As a side note, completely unrelated to money, my book, available on Amazon is an excellent guide to the plants and animals of Tennessee’s Cumberland Plateau as well as a quirky father-son bonding story. Get yours today!

OK, so some of the proceeds will go to me, while some will go to the Cumberland Trail Conference, which maintains the trail. But I was posting the above to point out just how much money has to do with things that are supposedly just about ideas.

I’ll admit, in my book, there was an error confusing a mine entrance visible from Laurel-Snow Pocket Wilderness with a coke oven. I have this on the authority of Bob Fulcher and other Cumberland Trail State Park staff. But it was that mining company that led to the trial happening. That’s something you usually don’t see in textbooks.

Karl Marx, however much else he might have gotten wrong, at least understood that money motivates conflicts. But now we get even supposed Marxists, writing whole articles where the role of Dayton’s mining and other businesses gets no mention at all.

To paraphrase William Jennings Bryan at the trial, people don’t think about the things they don’t think about.

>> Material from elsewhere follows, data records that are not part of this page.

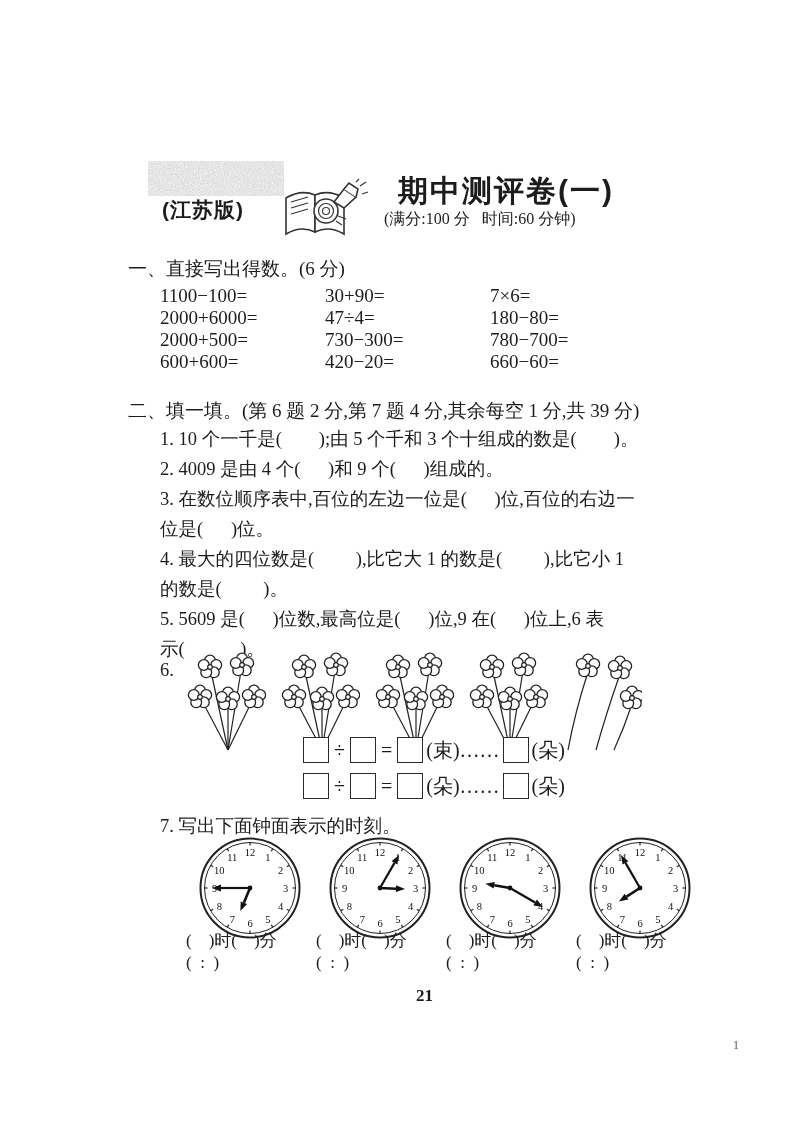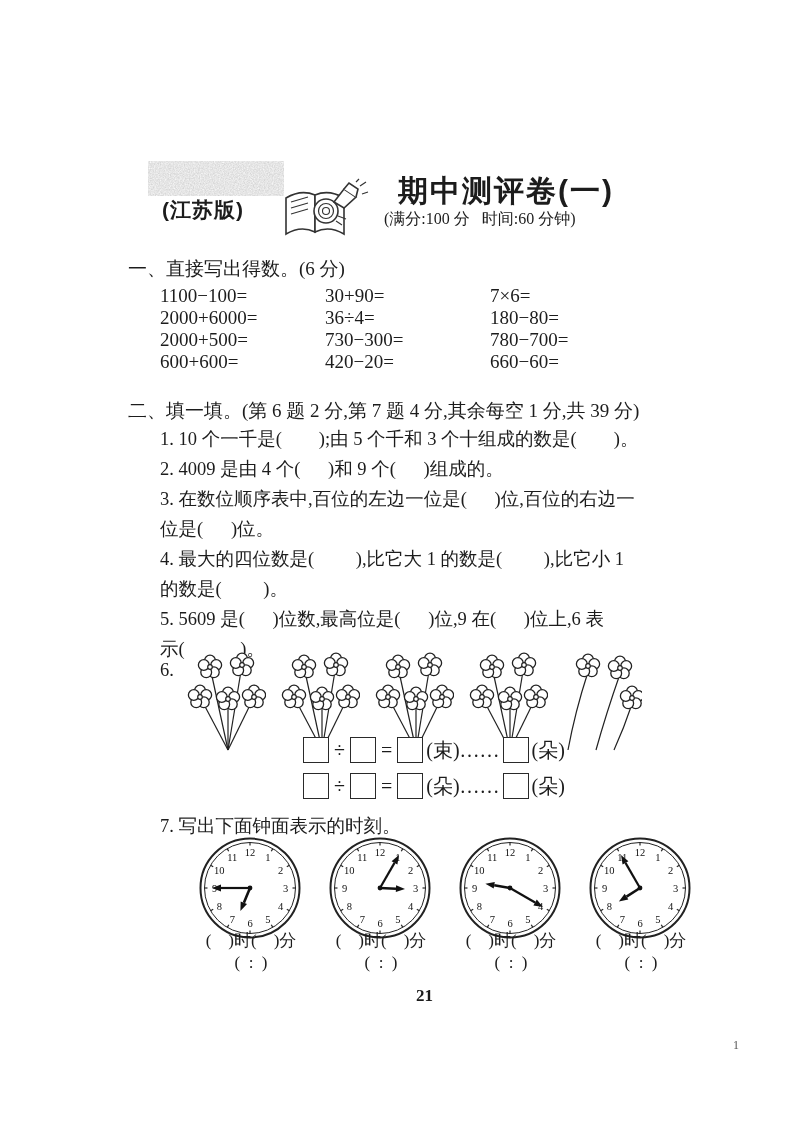--- a/index.html
+++ b/index.html
@@ -78,7 +78,7 @@
     <span>30+90=</span>
     <span>7×6=</span>
     <span>2000+6000=</span>
-    <span>36÷4=</span>
+    <span>47÷4=</span>
     <span>180−80=</span>
     <span>2000+500=</span>
     <span>730−300=</span>

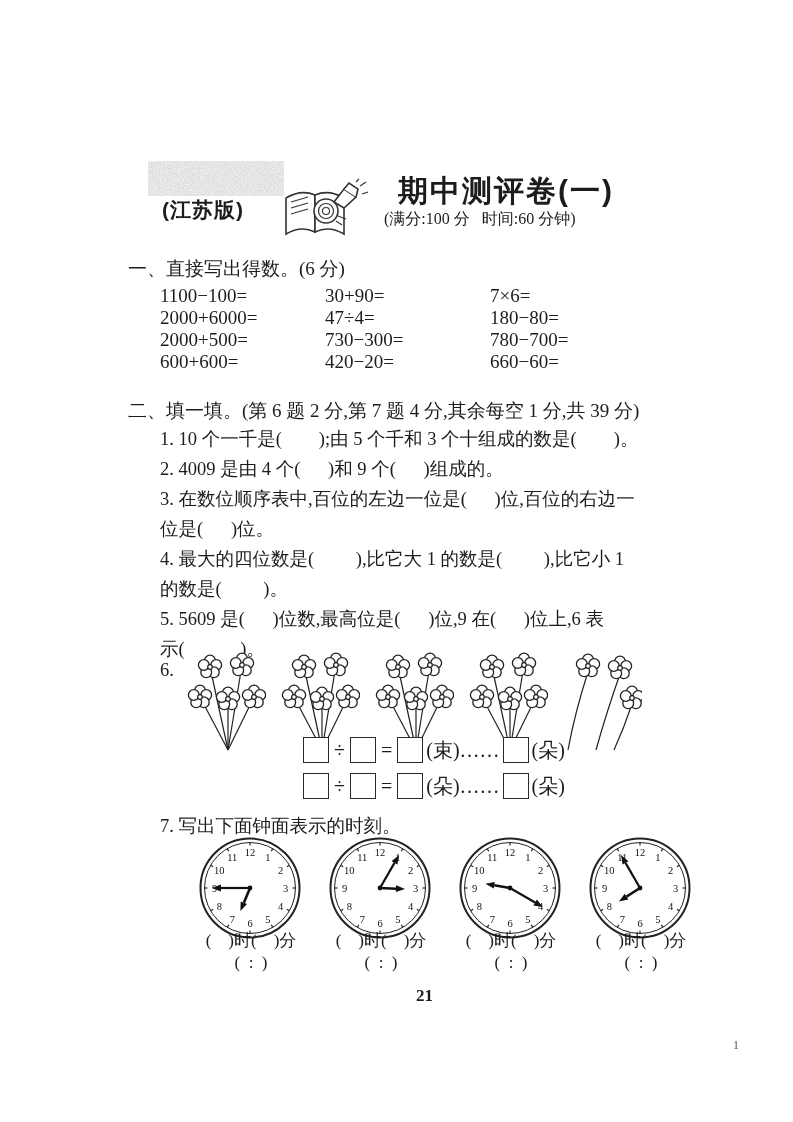--- a/index.html
+++ b/index.html
@@ -31,7 +31,7 @@
   .clock{width:104px;height:104px;}
   .clabels{position:absolute;left:186px;display:flex;}
   #clr1{top:929px;} #clr2{top:953px;}
-  .clabel{width:130px;text-align:center;font-size:17px;}
+  .clabel{width:130px;font-size:17px;}
   .pageno{position:absolute;left:0;top:986px;width:793px;text-align:center;
           font-size:17px;font-weight:700;margin-left:28px;}
   .corner{position:absolute;left:733px;top:1038px;font-size:12px;color:#555;}

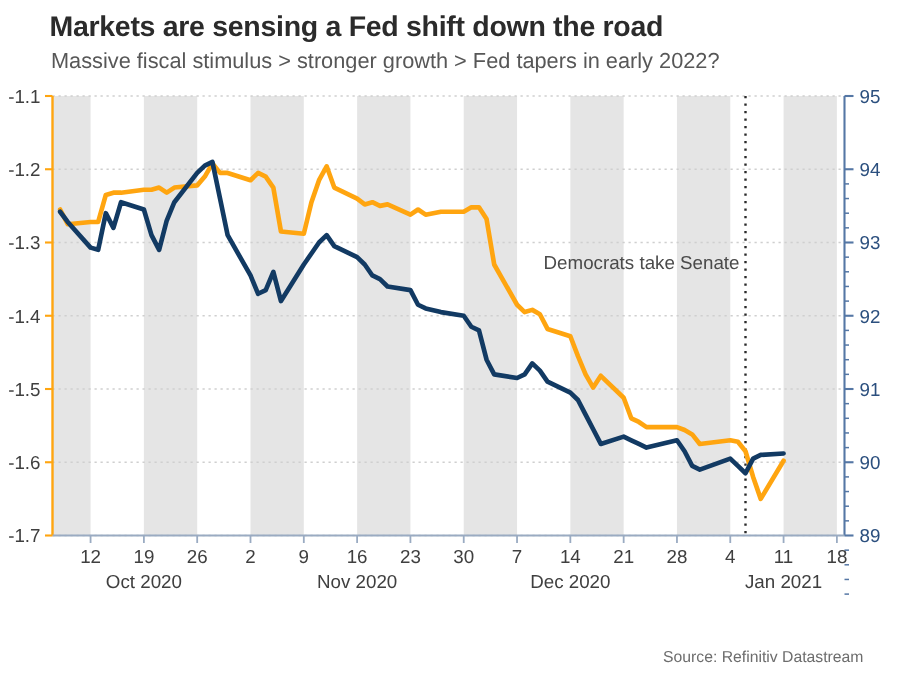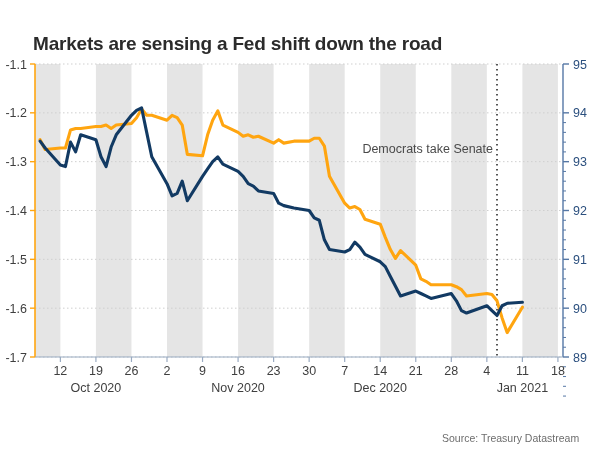--- a/index.html
+++ b/index.html
@@ -14,7 +14,7 @@
   .title{
     position:absolute;left:33px;top:8px;
     font-size:19px;font-weight:bold;color:#2b2b2b;
-    letter-spacing:-0.2px;white-space:nowrap;margin-top:25px;
+    letter-spacing:-0.2px;white-space:nowrap;
   }
   .subtitle{
     position:absolute;left:34px;top:33px;

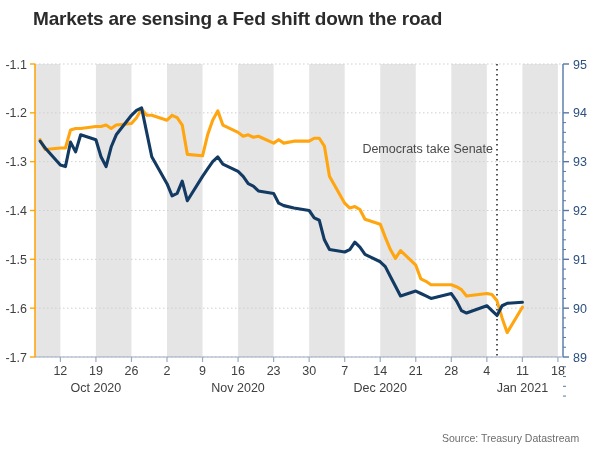--- a/index.html
+++ b/index.html
@@ -45,6 +45,7 @@
 <div id="chart-root">
 
   <div class="title">Markets are sensing a Fed shift down the road</div>
+  <div class="subtitle">Massive fiscal stimulus &gt; stronger growth &gt; Fed tapers in early 2022?</div>
 
   <svg id="plot" width="600" height="450">
       <rect x="35" y="64" width="25.384615384615387" height="293" fill="#E5E5E5"></rect>

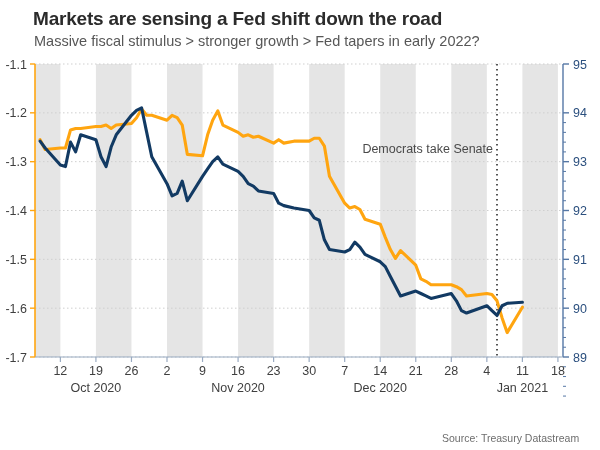--- a/index.html
+++ b/index.html
@@ -31,7 +31,7 @@
   }
   .annot{
     position:absolute;
-    font-size:12.5px;color:#4a4a4a;white-space:nowrap;
+    font-size:12.5px;color:#4a4a4a;white-space:nowrap;margin-top:26px;
   }
   .axis-lbl{font-size:12.5px;}
   .lbl-left{fill:#3f3f3f;}

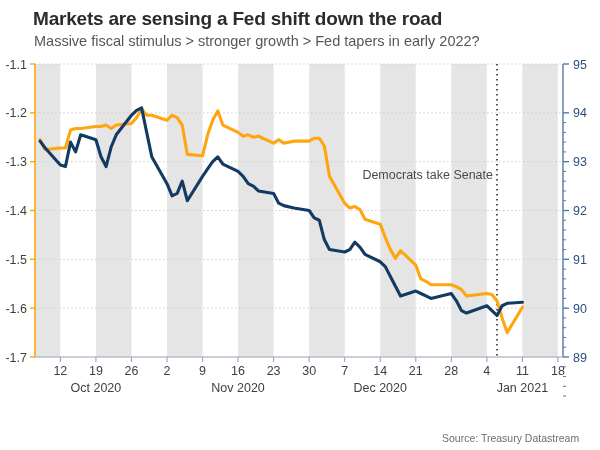--- a/index.html
+++ b/index.html
@@ -162,7 +162,7 @@
   <div class="legend">
   </div>
 
-  <div class="source">Source: Treasury Datastream</div>
+  <div class="source">Source: Refinitiv Datastream</div>
 </div>
 
 </body></html>

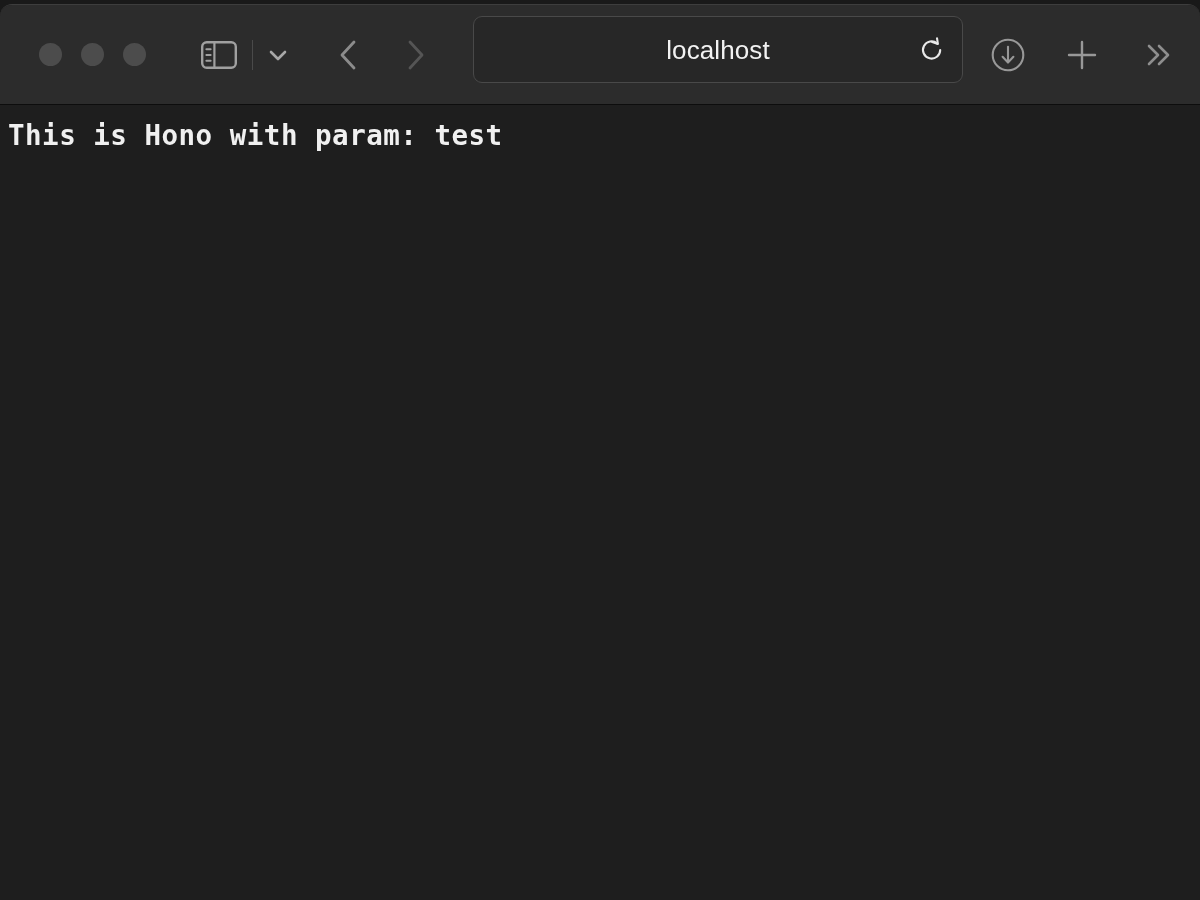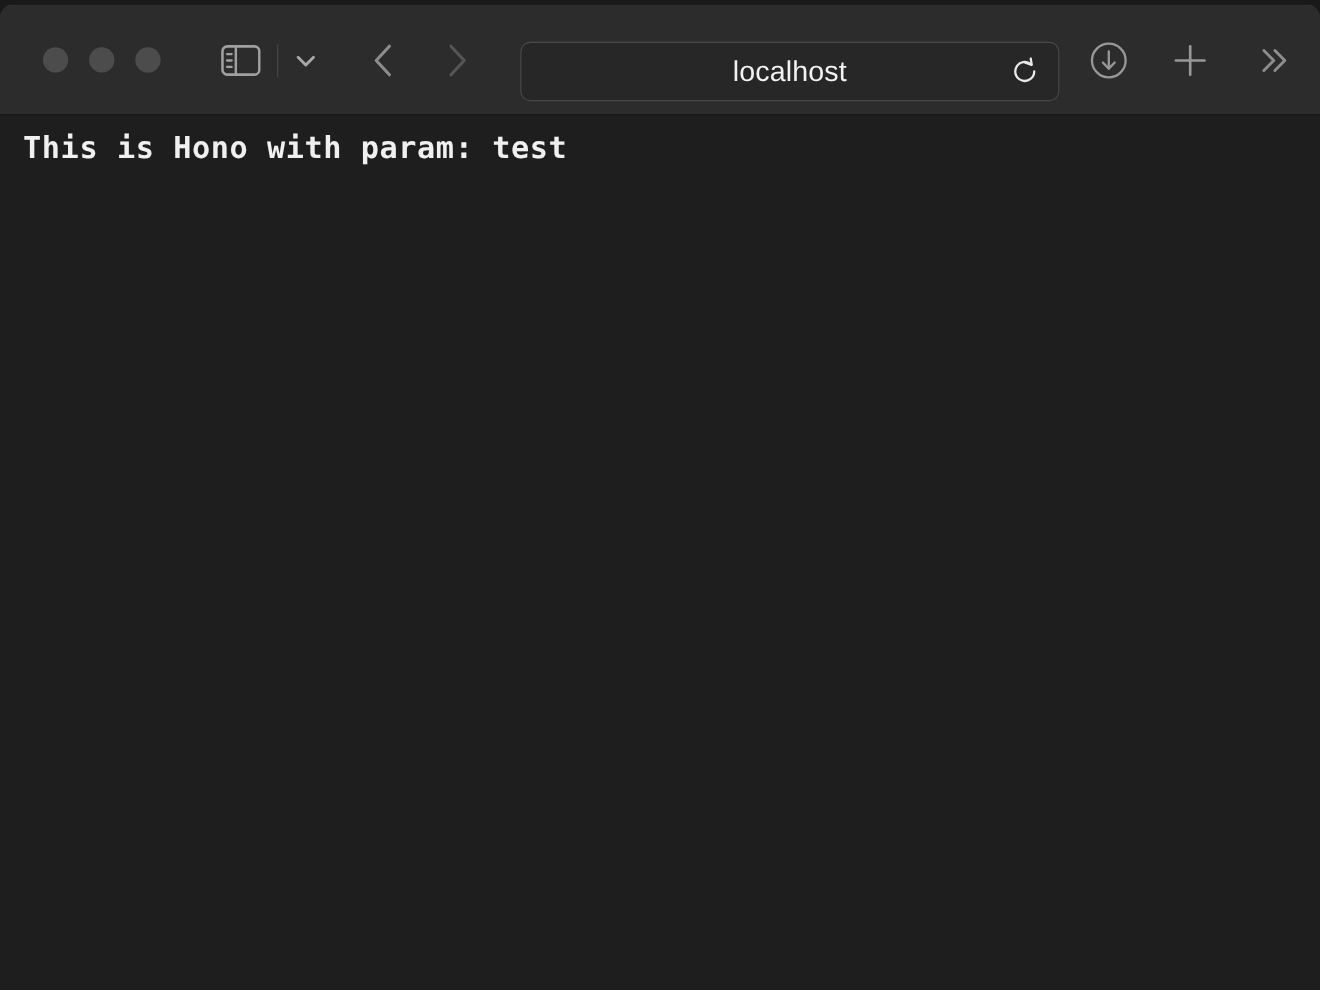--- a/index.html
+++ b/index.html
@@ -93,9 +93,9 @@
   .url-field {
     position: absolute;
     left: 473px;
-    top: 33px;
+    top: 11px;
     width: 490px;
-    height: 54px;
+    height: 67px;
     box-sizing: border-box;
     border: 1px solid #494949;
     border-radius: 9px;

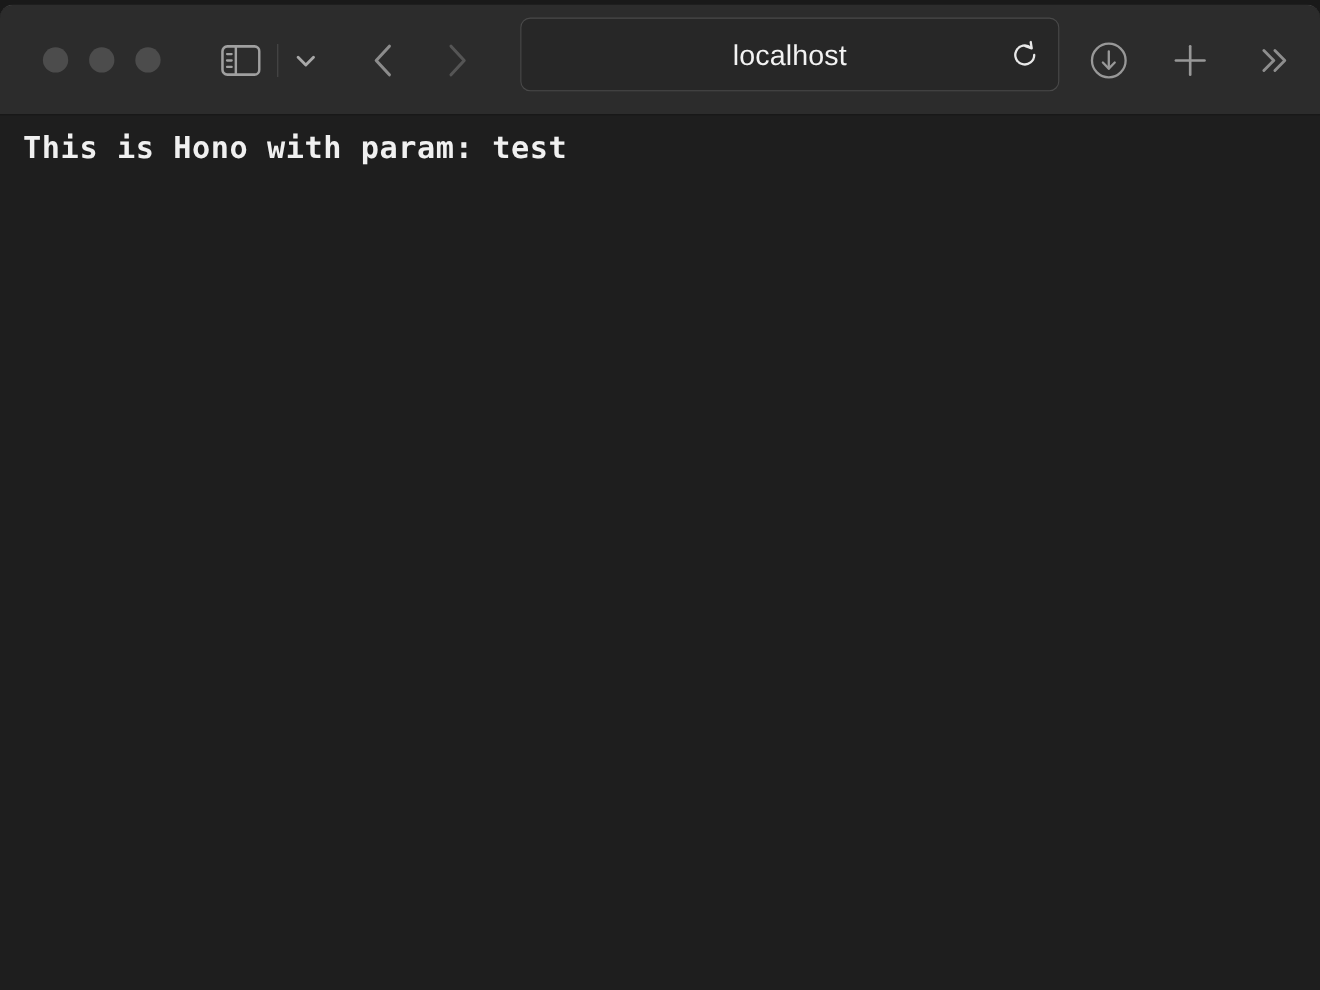--- a/index.html
+++ b/index.html
@@ -151,7 +151,7 @@
   }
   .page-text {
     position: absolute;
-    left: 21px;
+    left: 8px;
     top: 15px;
     margin: 0;
     color: #f0f0f0;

I believe in evolution. The scientific evidence supports it. I do not, however, believe the account of the Scopes Trial people assume is true. And plus, the parts of the story that always gets cropped out of the trial story involves copperhead bites, mine explosions, people with names like George Washington Rappleyea and an Englishman named Titus Salt. Shouldn’t all that also be part of the story?

Anyway, here’s the myth:

  1. The Tennessee General Assembly made the Butler Act prohibiting the teaching that people were descended from other animals and expected to enforce it.
  2. The people of Dayton were genuinely mad at John Scopes for teaching about evolution and the trial was their idea.
  3. Dayton was an isolated pre-industrial rural town.
  4. The trial failed as a publicity stunt.

Here’s the truth:

  1. The Butler Act was one of the least thought through pieces of legislation ever written as there were no Creationist textbooks at the time. By default teachers had to use evolutionist ones.
  2. A mining engineer native to New York was stuck in town due to a copperhead bite and became the head of a struggling mining company, saw an ad from the ACLU offering to represent anyone convicted under the law. He promoted the idea to other local business leaders who agreed. They asked Scopes if he’d be a defendant and he agreed too. He never testified and never went to jail, because really, the trial wasn’t about him. What was it about? Here’s what F.E. Robinson, a drug store owner at the time said.

“Dayton would be woefully remiss in her duty to herself not to grasp this hour of her lime-light incandescence and make of it an occasion for self-aggrandizement with some incontrovertible facts about her products and natural resources.”

  1. Dayton like much of Appalachia at that time was actually an industrial coal mining and coke oven area, admittedly one on its last legs, due to those mine explosions. It was founded by an Englishman named Titus Salt.
  2. Thanks to the trial, the town got Bryan College, so it didn’t fail.